Quand je décris mes conditions de travail et les revenus que je tire de mon activité professionnelle, je sens bien que mes interlocuteurs m’envient. Et je suis la première à reconnaître que j’ai une situation très agréable. Ce que je supporte pas en revanche, c’est qu’on croie que cette situation est le pur fruit de la chance. Du coup, je me retrouve toujours en train de me justifier. Oui, mais j’ai pris un gros risque en me lançant dans une activité indépendante sans aucun diplôme en rapport ni piston dans le milieu de l’édition. Oui, mais j’ai passé presque dix ans à bosser douze heures par jour, six jours par semaine, cinquante-et-une semaines par an, souvent au détriment de ma vie privée. Oui, mais j’ai une sécurité sociale minable et un emploi encore plus précaire que celui d’un salarié. D’un côté, je culpabilise de mener une vie somme toute facile; de l’autre, j’ai envie de dire que je n’empêche personne de faire pareil s’il s’en sent capable.
C’est un peu la même chose qu’en politique. Dans le fond, je ne suis pas plus d’accord avec le « quand on veut, on peut » de droite qu’avec l’assistanat systématique prôné par la gauche. Je trouve un peu facile d’utiliser ses origines et son environnement comme unique excuse pour échouer à obtenir ce qu’on veut. Mais je pense qu’une Beurette issue d’une famille de musulmans traditionnels et ayant grandi dans une cité du 9-3 aura beaucoup plus de mal à devenir candidate aux cantonales à 22 ans qu’un blondinet de Neuilly dont le papa est locataire de l’Elysée.
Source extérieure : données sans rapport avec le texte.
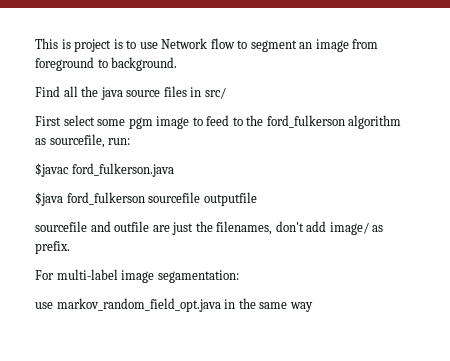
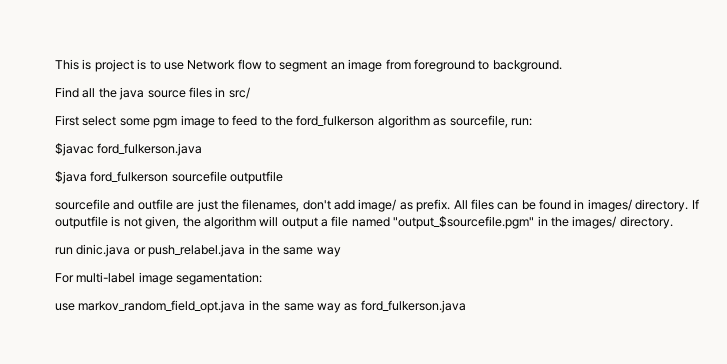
(70, 247) none -> [453,199,699,212] [55,216,673,229] [55,244,341,257] All files can be found in images/ directory. If outputfile is not given, the algorithm will output a file named "output_$sourcefile.pgm" in the images/ directory. // run dinic.java or push_relabel.java in the same way
(313, 307) none -> [344,300,466,313] as ford_fulkerson.java

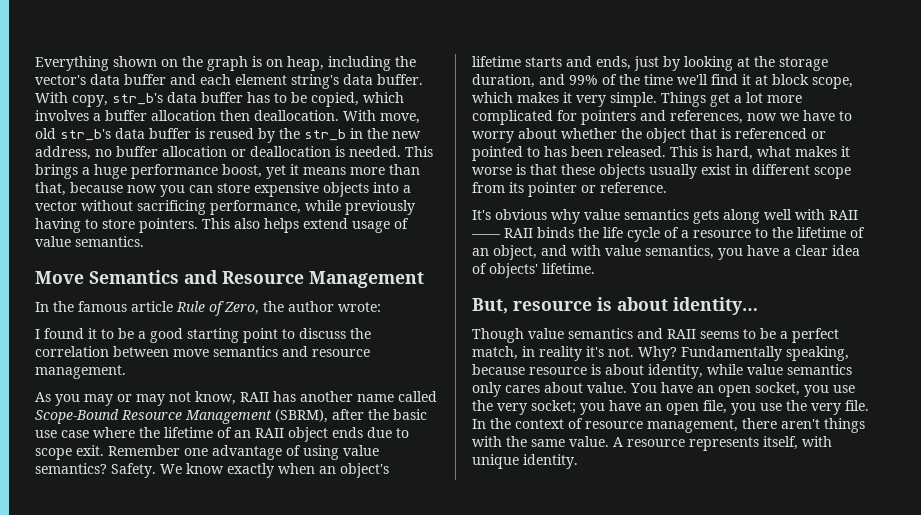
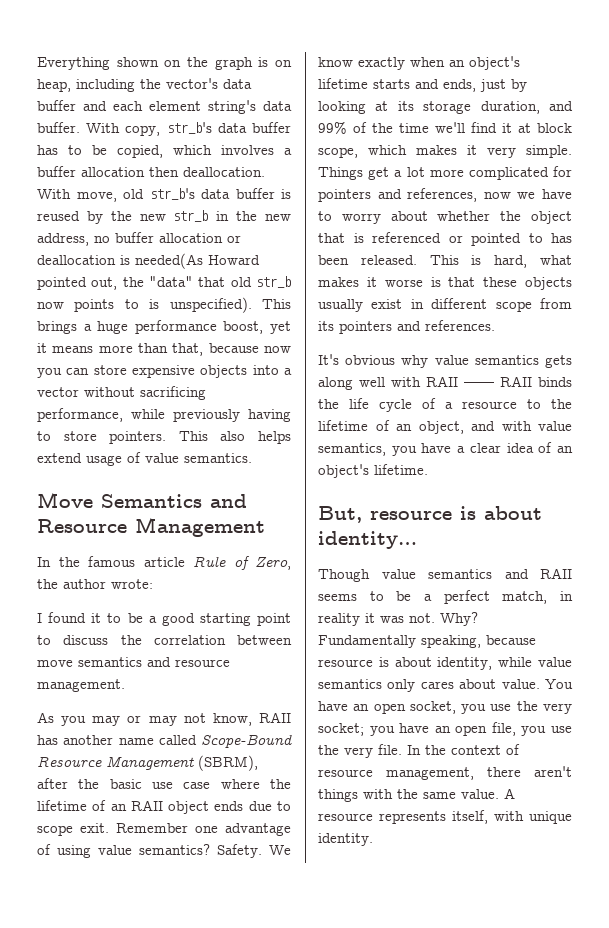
(300, 133) none -> [139,214,166,221] new
[349,146,401,157] needed. -> [135,253,260,269] [37,276,291,290] [37,297,252,313] needed(As Howard pointed out, the "data" that old str_b now points to is unspecified).
[754,56,775,67] the -> [397,101,414,111] its
[528,182,667,197] pointer or reference. -> [339,320,495,334] pointers and references.
[489,263,538,278] objects' -> [557,446,573,453] [318,464,369,478] an object's
[586,346,604,357] it's -> [365,613,404,623] it was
Il serait faux de croire que nous partons tous à égalité dans la vie. Mais il serait tout aussi faux, me semble-t-il, de croire qu’on n’a aucune chance de combler les inégalités par la seule force de son travail, de son talent ou de sa volonté.
Si des circonstances indépendantes de nous – notre patrimoine génétique, la famille dans laquelle nous sommes nés, les capacités intellectuelles ou physiques dont nous disposons – modèlent notre existence pour moitié, ce n’est pas une raison pour baisser les bras et nous laisser entraîner sur le chemin qui semble tout tracé pour nous. En tant qu’occidentaux, nous avons pour la plupart la chance de vivre dans des pays où tout est théoriquement possible, où nous jouissons d’une liberté de parler et d’agir supérieure à tout ce qui a jamais existé par le passé et à tout ce qui existe aujourd’hui dans le reste du monde. Profitons-en de ce que nous avons, battons-nous si nécessaire pour en obtenir davantage, et essayons de ne jamais céder à la tentation méprisable de l’auto-apitoiement.
Alleluia D
Ouais je sais ce post est naze. En fait hier soir pendant que je le composais dans ma tête avant de m’endormir il était super, et puis là j’ai vachement peiné à le reconstituer et il finit pas du tout comme prévu. Bon c’est pas grave je vais pas tarder à refaire une blonditude qui allègera l’atmosphère.